Court Opinion

ID: 6060343
Source: CourtListenerOpinion
Date Created: 2022-01-13 15:58:00.306319+00
Date Added: 2024-06-11T08:51:52.465581
License: Public Domain

Johnston, J.
(dissenting). I dissent and vote to affirm the judgment. Appellant was under a duty to exercise reasonable care in the inspection of the milk bottles it used. Appellant’s proof tended to show that it used the ordinary and accepted method of inspection in the milk bottling industry, and that that method of inspection constituted reasonable care. Respondents’ proof tended to show that additional methods of inspection should have been made by appellant in the exercise of reasonable care. The jury found for respondents. The majority believe that, as matter of law, customary practice and procedure constitutes reasonable care. I cannot agree with that view. The customary way of doing a thing may be a negligent way. Standard practice is not conclusive on the issue of negligence. It was for the jury to say, even though usage and custom were shown, whether the standard practice was negligent. If that were not the rule, defendants could, by a general custom or habit of acting, create a rule of law for their own exemption. (Saglimbeni v. West End Brewing Co., 274 App. Div. 201, affd. 298 N. Y. 875; Shannahan v. Empire Engineering Corp., 204 N. Y. 543, 550; Texas & Pacific Ry. Co. v. Behymer, 189 U. S. 468, 470.)
Respondents’ proof showed that the bottle which caused the injuries was properly manufactured; that the accident was caused by a thermal shock fracture, and not by a fracture caused by external blow; that the thermal shock occurred immediately after the cleaning of the bottle and prior to its being filled; that reasonable inspection prior to the bottle being filled would have *855revealed the presence of the crack; that reasonable inspection (which impliedly means commercially practicable) would consist of visual examination from the front by means of a large magnifying glass and a large light, or a polariseope; that the fracture was incomplete when the bottle was filled but became complete by normal handling. In my opinion, this evidence was sufficient to raise a question of fact that there was a crack in the bottle when it left appellant’s dairy, and that reasonable care and inspection by appellant would have disclosed the presence of the crack. When it is considered that, to contradict respondents’ proof, the only evidence introduced by appellant was that of its plant manager as to the method generally used by it for inspection, without proof to show that at the times in question the inspectors were performing their assigned tasks, the verdict may not be said to be against the weight of the evidence. Evidence of habitual conduct under similar circumstances in respect to using care is not admissible to raise an inference that appellant exercised the same amount of caution on the occasion of the inspection in question. (Cf. Parsons v. Syracuse, B. & N. Y. R. R. Co., 205 N. Y. 226.)
A cracked milk bottle is something reasonably certain to inflict injury upon one who may handle it, and the very tests which appellant states it generally uses establish that danger of injury from cracked bottles was anticipated.

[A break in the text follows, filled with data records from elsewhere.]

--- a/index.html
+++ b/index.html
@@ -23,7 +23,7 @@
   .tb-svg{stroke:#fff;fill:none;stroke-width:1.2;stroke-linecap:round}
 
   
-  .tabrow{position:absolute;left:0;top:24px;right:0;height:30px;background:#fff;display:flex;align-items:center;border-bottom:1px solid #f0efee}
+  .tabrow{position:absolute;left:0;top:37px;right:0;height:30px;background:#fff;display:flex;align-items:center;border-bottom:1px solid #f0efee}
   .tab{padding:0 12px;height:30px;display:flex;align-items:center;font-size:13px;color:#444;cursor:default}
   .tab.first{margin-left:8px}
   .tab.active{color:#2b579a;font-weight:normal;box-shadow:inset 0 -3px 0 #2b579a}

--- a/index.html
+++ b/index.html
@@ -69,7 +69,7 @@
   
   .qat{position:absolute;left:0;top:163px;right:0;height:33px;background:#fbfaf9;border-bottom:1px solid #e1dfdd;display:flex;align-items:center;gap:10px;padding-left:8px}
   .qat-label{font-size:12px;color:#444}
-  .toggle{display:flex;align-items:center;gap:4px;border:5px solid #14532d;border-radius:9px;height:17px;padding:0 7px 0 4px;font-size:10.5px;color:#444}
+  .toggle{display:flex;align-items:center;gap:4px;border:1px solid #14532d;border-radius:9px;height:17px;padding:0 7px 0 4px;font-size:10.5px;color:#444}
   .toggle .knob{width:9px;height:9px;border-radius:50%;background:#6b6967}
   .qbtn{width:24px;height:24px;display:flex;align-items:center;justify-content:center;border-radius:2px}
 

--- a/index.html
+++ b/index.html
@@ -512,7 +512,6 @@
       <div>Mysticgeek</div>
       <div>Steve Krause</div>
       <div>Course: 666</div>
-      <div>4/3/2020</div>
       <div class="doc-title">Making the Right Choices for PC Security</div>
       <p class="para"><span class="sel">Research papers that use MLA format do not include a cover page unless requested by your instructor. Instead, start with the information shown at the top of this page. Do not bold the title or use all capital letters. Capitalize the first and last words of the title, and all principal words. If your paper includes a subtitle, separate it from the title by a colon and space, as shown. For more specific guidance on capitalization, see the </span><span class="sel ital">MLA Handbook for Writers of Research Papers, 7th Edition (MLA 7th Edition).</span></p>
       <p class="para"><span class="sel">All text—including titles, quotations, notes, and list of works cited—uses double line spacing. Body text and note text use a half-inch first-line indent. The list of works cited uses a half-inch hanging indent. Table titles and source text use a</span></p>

Adel, Sneed and Wenzel, JJ., concur in Memorandum by the Court; ¡Nolan, P. J., votes to reverse the judgment on the facts, and to grant a new trial, with the following memorandum: The finding, implicit in the jury’s verdict, that negligence on the part of appellant was the proximate cause of the injury complained of, is contrary to the weight of the evidence. I agree, upon the authority cited in the dissenting opinion by Mr. Justice Johnston, that evidence of standard practice is not conclusive upon the issue of negligence, and that the appellant was required to exercise reasonable care to guard against the danger inherent in the use of a cracked milk bottle. In my opinion, however, the evidence adduced was insufficient to permit the jury to find that the crack in the bottle alleged to have caused the injury was present when the bottle left appellant’s dairy. A new trial will afford an opportunity for more definite evidence as to the time when the crack occurred, as well as such further evidence as may be available to either plaintiffs or defendant upon the issue of proper practice in the examination of bottles in the business carried on by defendant. Johnston, J., dissents and votes to affirm, with opinion.

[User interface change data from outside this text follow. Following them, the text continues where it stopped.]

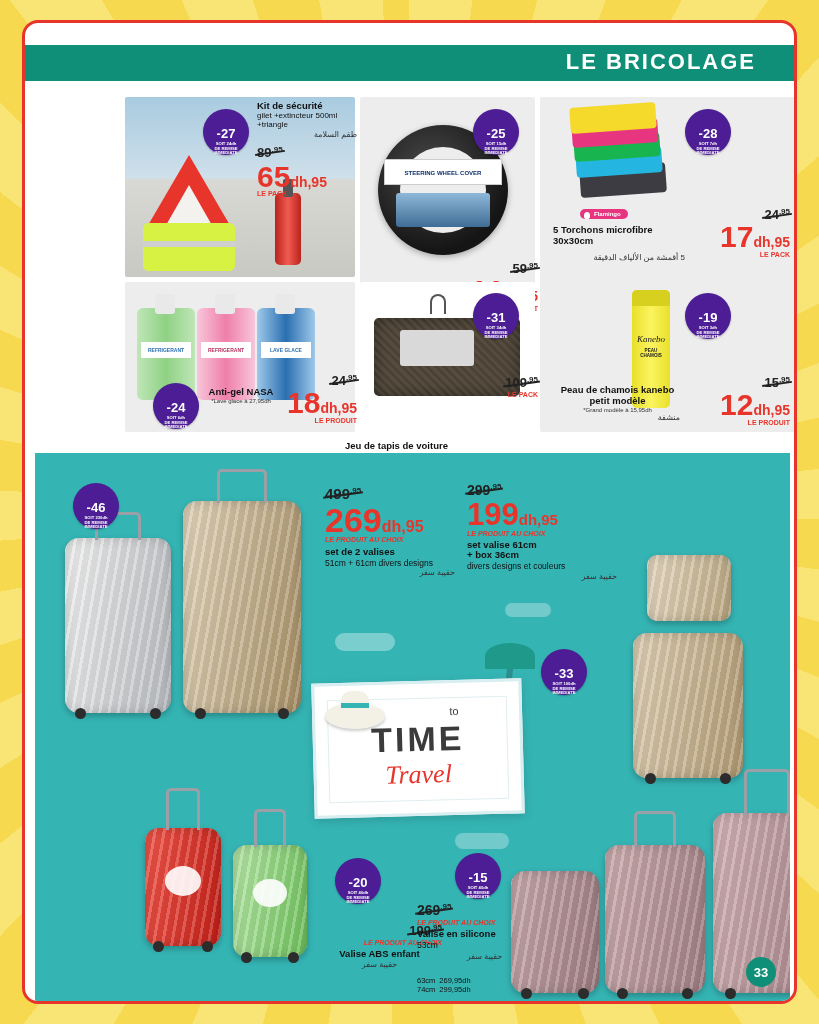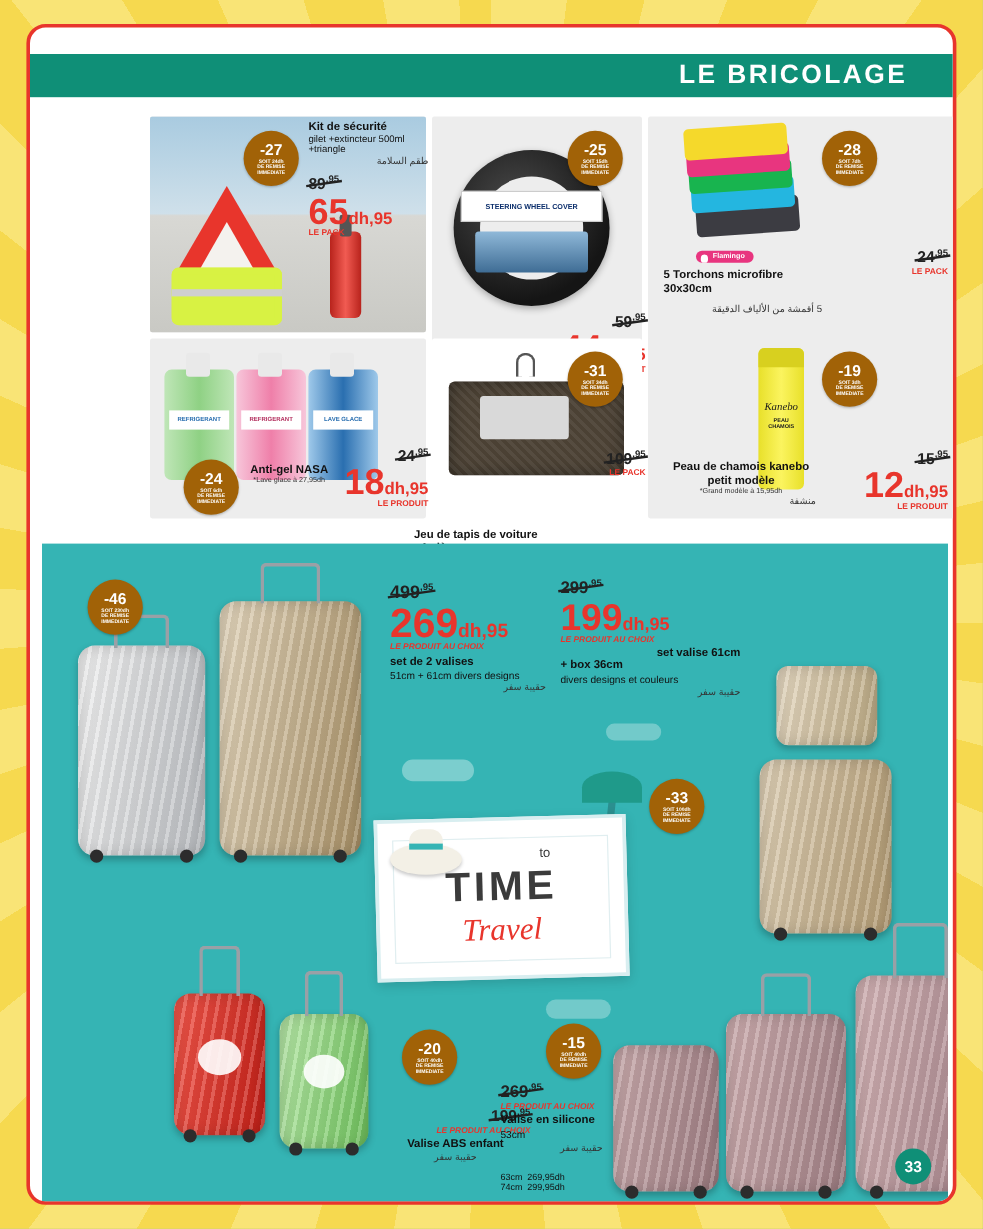--- a/index.html
+++ b/index.html
@@ -68,12 +68,12 @@
     position: absolute;
     width: 46px; height: 46px;
     border-radius: 50%;
-    background: #a16207;
+    background: #4c1d95;
     color: #fff;
     text-align: center;
     z-index: 6;
     display: flex; flex-direction: column;
-    align-items: center; justify-content: center;
+    align-items: center; justify-content: flex-end;
     line-height: 1;
     box-shadow: 0 1px 2px rgba(0,0,0,.25);
   }

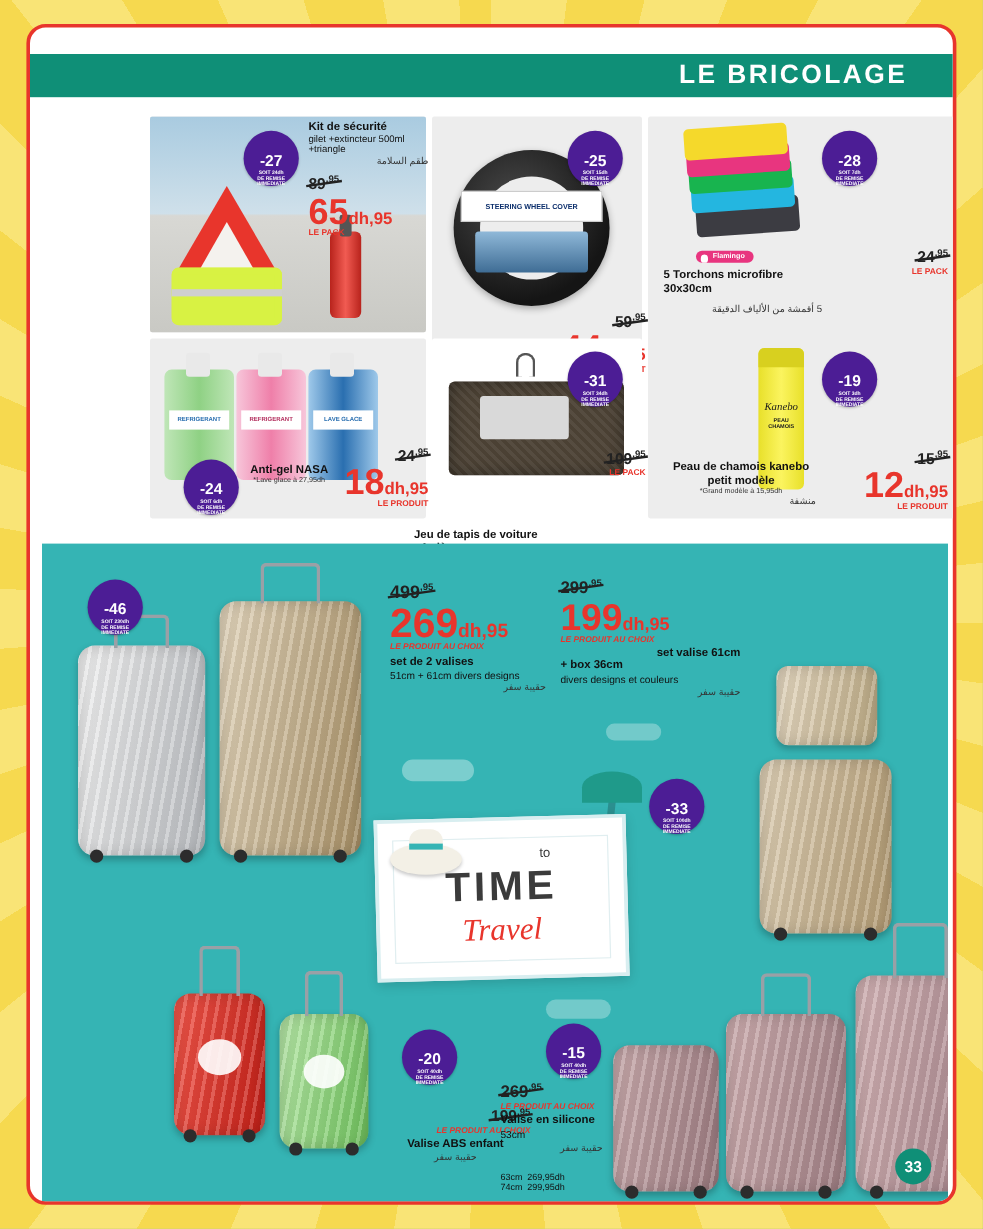--- a/index.html
+++ b/index.html
@@ -269,6 +269,9 @@
       </div>
       <div style="position:absolute;left:630px;top:118px;width:125px;text-align:right;">
         <div class="oldprice"><span>24</span><span class="sm">,95</span></div>
+        <div class="newprice">
+          <span class="big">17</span><span class="dh">dh</span><span class="cent">,95</span>
+        </div>
         <div class="plabel">LE PACK</div>
       </div>
 

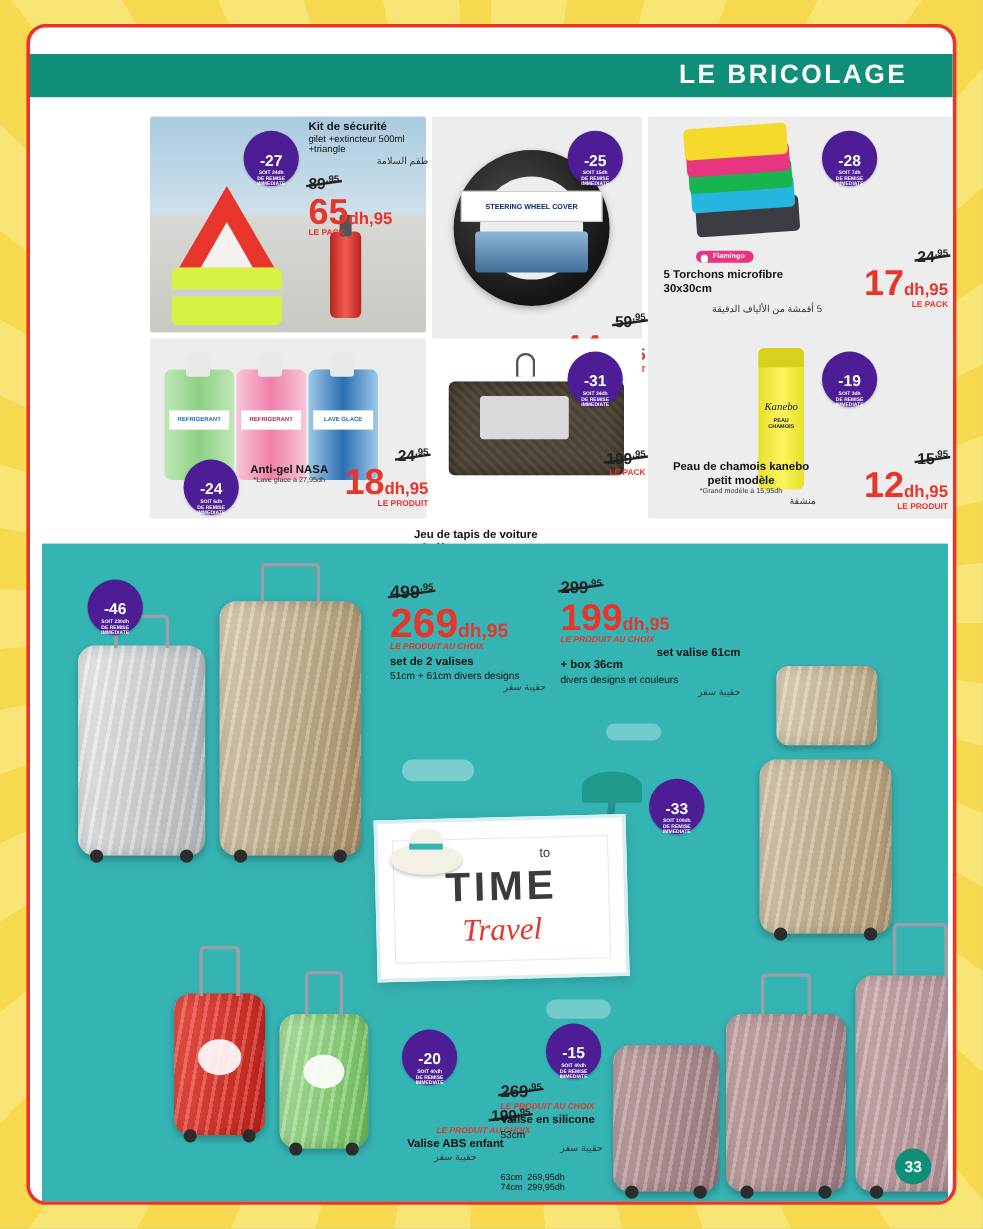--- a/index.html
+++ b/index.html
@@ -411,7 +411,7 @@
             <span class="big" style="font-size:31px;">199</span><span class="dh" style="font-size:15px;">dh</span><span class="cent" style="font-size:15px;">,95</span>
           </div>
           <div class="plabel" style="font-style:italic;">LE PRODUIT AU CHOIX</div>
-          <div class="pname" style="margin-top:3px;text-align:right;">set valise 61cm</div>
+          <div class="pname" style="margin-top:3px;">set valise 61cm</div>
           <div class="pname">+ box 36cm</div>
           <div style="font-size:8.5px;color:#111;line-height:1.2;">divers designs et couleurs</div>
           <div class="arab">حقيبة سفر</div>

In an action to recover damages for injuries sustained by the respondent wife when a milk bottle, from which she was about to pour milk, broke in her hand, judgment in her favor, and in favor of her husband for loss of services, against the appellant dairy company which bottled the milk and sold the bottle of milk to the retailer from whom respondent Sadie Smolen purchased it, reversed on the law and the facts, with costs, and the complaint dismissed on the law, with costs.